▶ _RECORDS FOR THIS TASK_
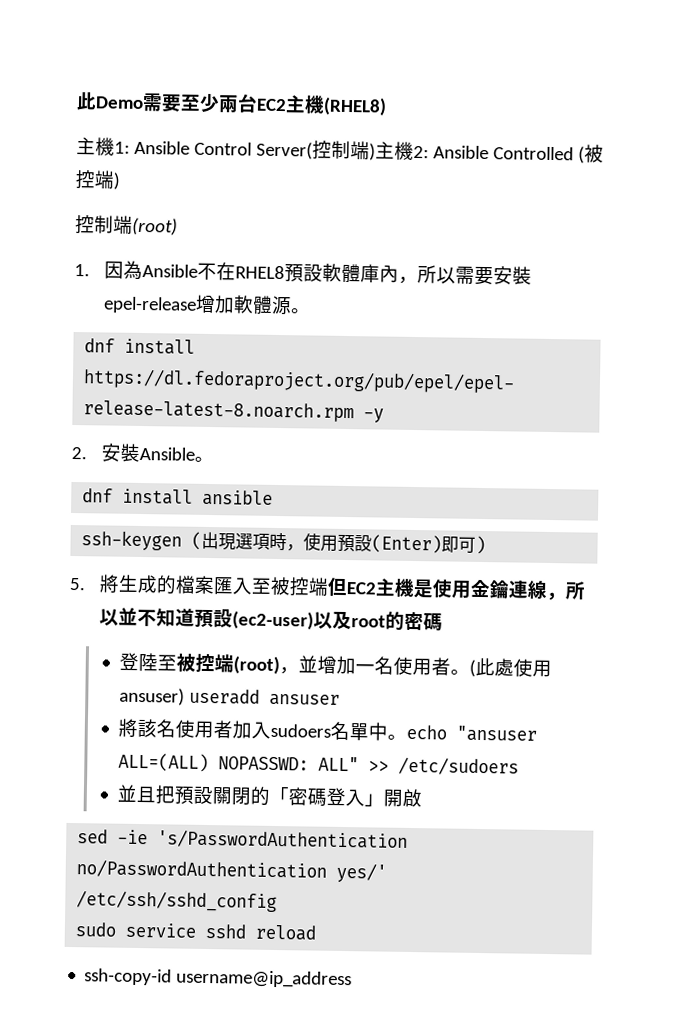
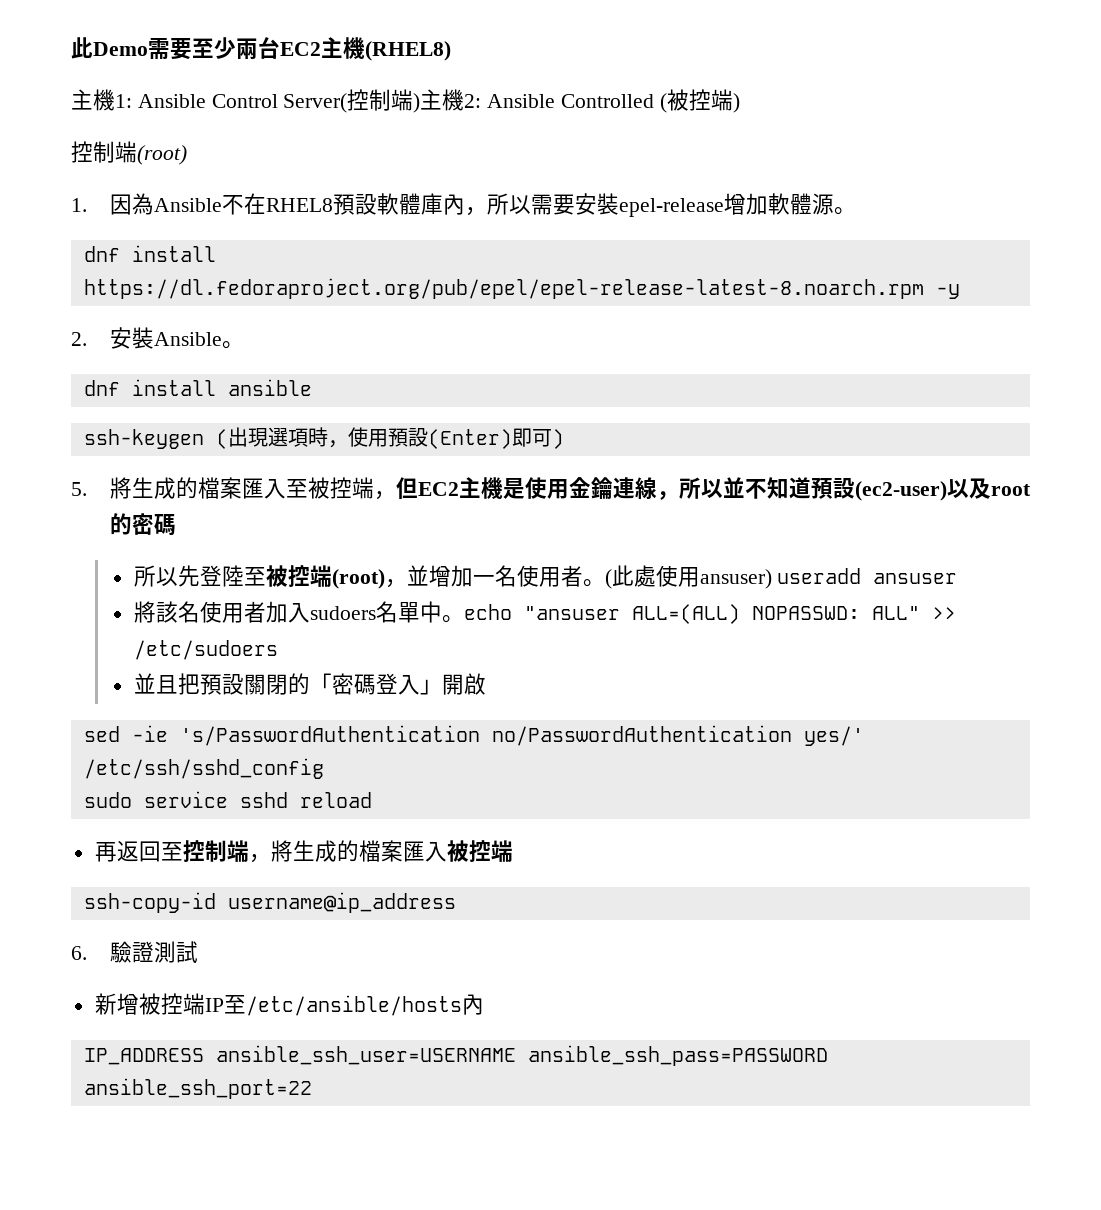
(330, 587) none -> [373,491,396,500] ，
(444, 622) none -> [133,565,200,587] 所以先
[84,968,353,989] ssh-copy-id username@ip_address -> [94,840,513,863] [83,892,456,913] [71,941,198,964] [94,993,484,1016] [83,1045,828,1066] [83,1078,312,1099] 再返回至控制端，將生成的檔案匯入被控端 // ssh-copy-id username@ip_address // 6.驗證測試 // 新增被控端IP至/etc/ansible/hosts內 // IP_ADDRESS ansible_ssh_user=USERNAME ansible_ssh_pass=PASSWORD ansible_ssh_port=22

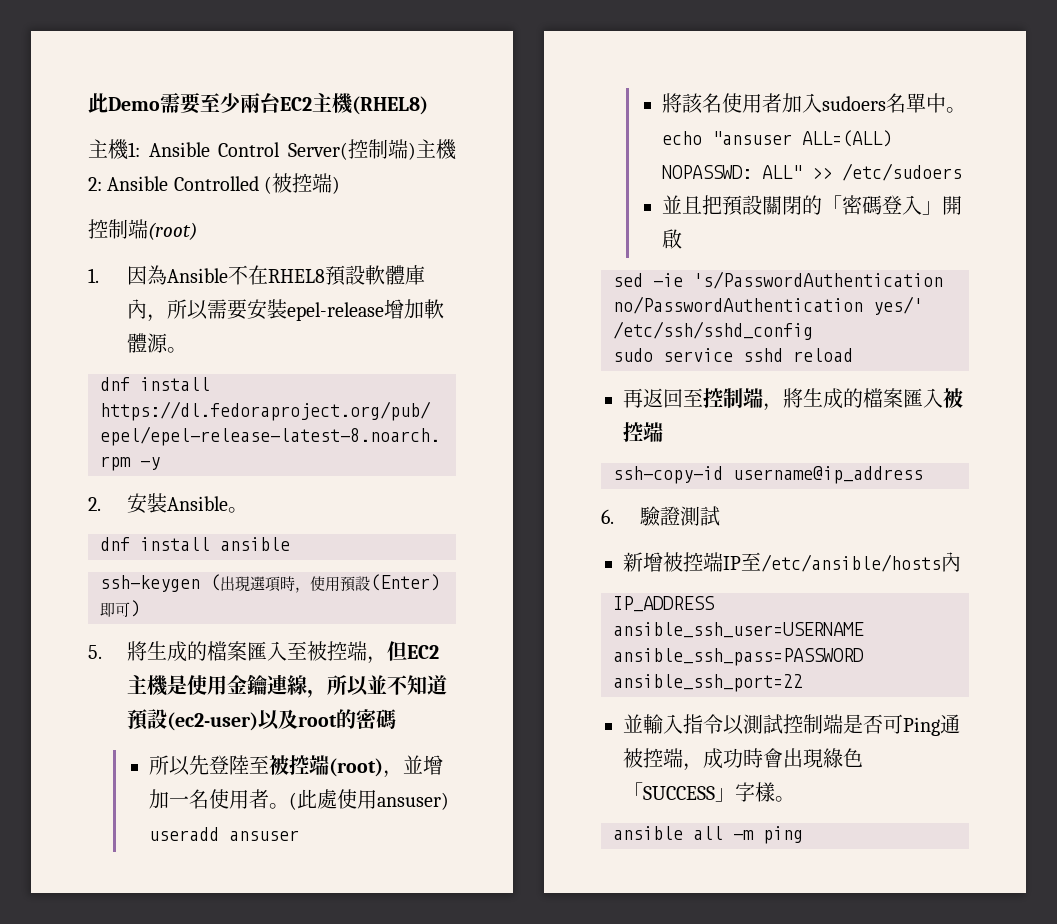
(312, 1088) none -> [623,714,960,736] [623,748,863,771] [623,782,795,802] [613,826,803,844] // 並輸入指令以測試控制端是否可Ping通被控端，成功時會出現綠色「SUCCESS」字樣。 // ansible all -m ping

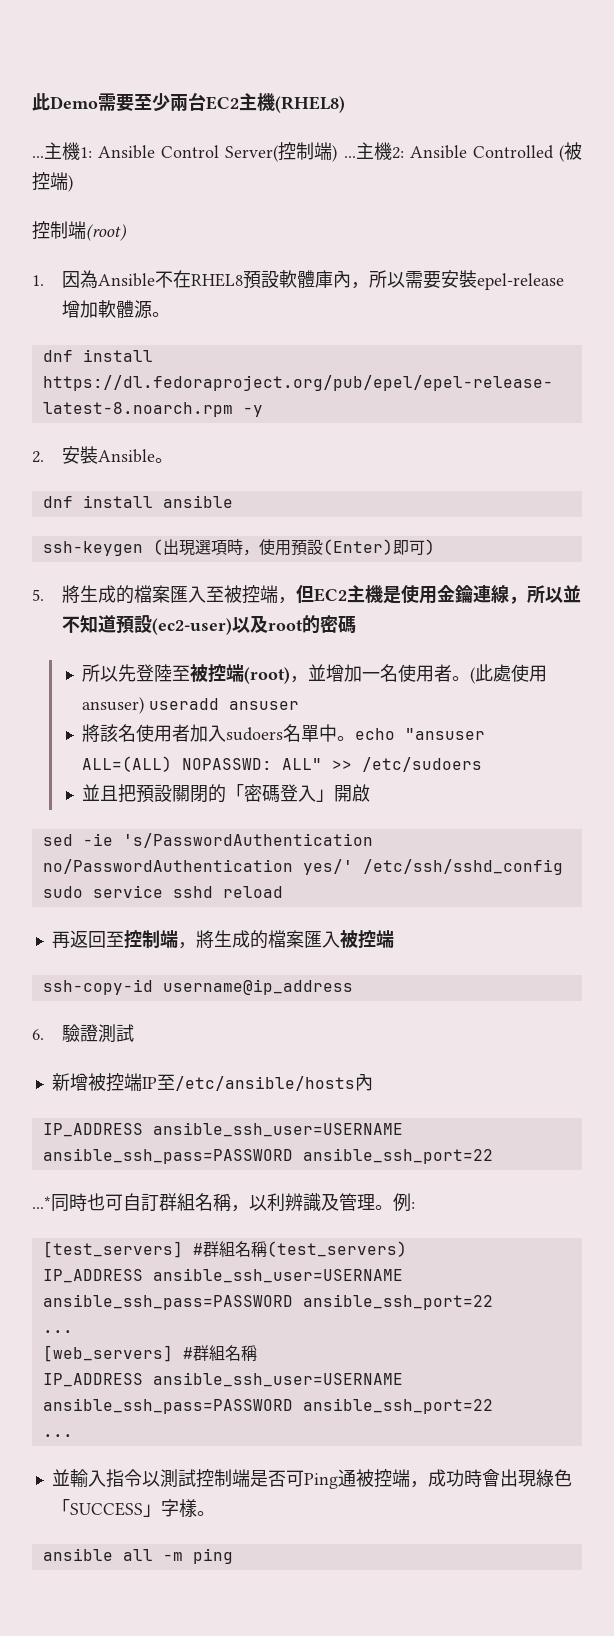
(428, 105) none -> [32,156,44,158] ...
(416, 151) none -> [343,156,356,158] ...
(803, 683) none -> [32,1193,415,1212] [42,1241,407,1258] [42,1268,403,1283] [42,1294,493,1310] [42,1330,73,1333] [42,1345,257,1362] [42,1372,403,1387] [42,1398,493,1414] [42,1434,73,1437] // ...*同時也可自訂群組名稱，以利辨識及管理。例: // [test_servers] #群組名稱(test_servers) // IP_ADDRESS ansible_ssh_user=USERNAME ansible_ssh_pass=PASSWORD ansible_ssh_port=22 // ... // [web_servers] #群組名稱 // IP_ADDRESS ansible_ssh_user=USERNAME ansible_ssh_pass=PASSWORD ansible_ssh_port=22 // ...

▶ _WHAT YOU NEED TO DO_
Exactly as given, transcribe every line of the data, but not its images.

▶ _REPLY_
(330, 587) none -> [373,491,396,500] ，
(444, 622) none -> [133,565,200,587] 所以先
[84,968,353,989] ssh-copy-id username@ip_address -> [94,840,513,863] [83,892,456,913] [71,941,198,964] [94,993,484,1016] [83,1045,828,1066] [83,1078,312,1099] 再返回至控制端，將生成的檔案匯入被控端 // ssh-copy-id username@ip_address // 6.驗證測試 // 新增被控端IP至/etc/ansible/hosts內 // IP_ADDRESS ansible_ssh_user=USERNAME ansible_ssh_pass=PASSWORD ansible_ssh_port=22

(312, 1088) none -> [623,714,960,736] [623,748,863,771] [623,782,795,802] [613,826,803,844] // 並輸入指令以測試控制端是否可Ping通被控端，成功時會出現綠色「SUCCESS」字樣。 // ansible all -m ping

(428, 105) none -> [32,156,44,158] ...
(416, 151) none -> [343,156,356,158] ...
(803, 683) none -> [32,1193,415,1212] [42,1241,407,1258] [42,1268,403,1283] [42,1294,493,1310] [42,1330,73,1333] [42,1345,257,1362] [42,1372,403,1387] [42,1398,493,1414] [42,1434,73,1437] // ...*同時也可自訂群組名稱，以利辨識及管理。例: // [test_servers] #群組名稱(test_servers) // IP_ADDRESS ansible_ssh_user=USERNAME ansible_ssh_pass=PASSWORD ansible_ssh_port=22 // ... // [web_servers] #群組名稱 // IP_ADDRESS ansible_ssh_user=USERNAME ansible_ssh_pass=PASSWORD ansible_ssh_port=22 // ...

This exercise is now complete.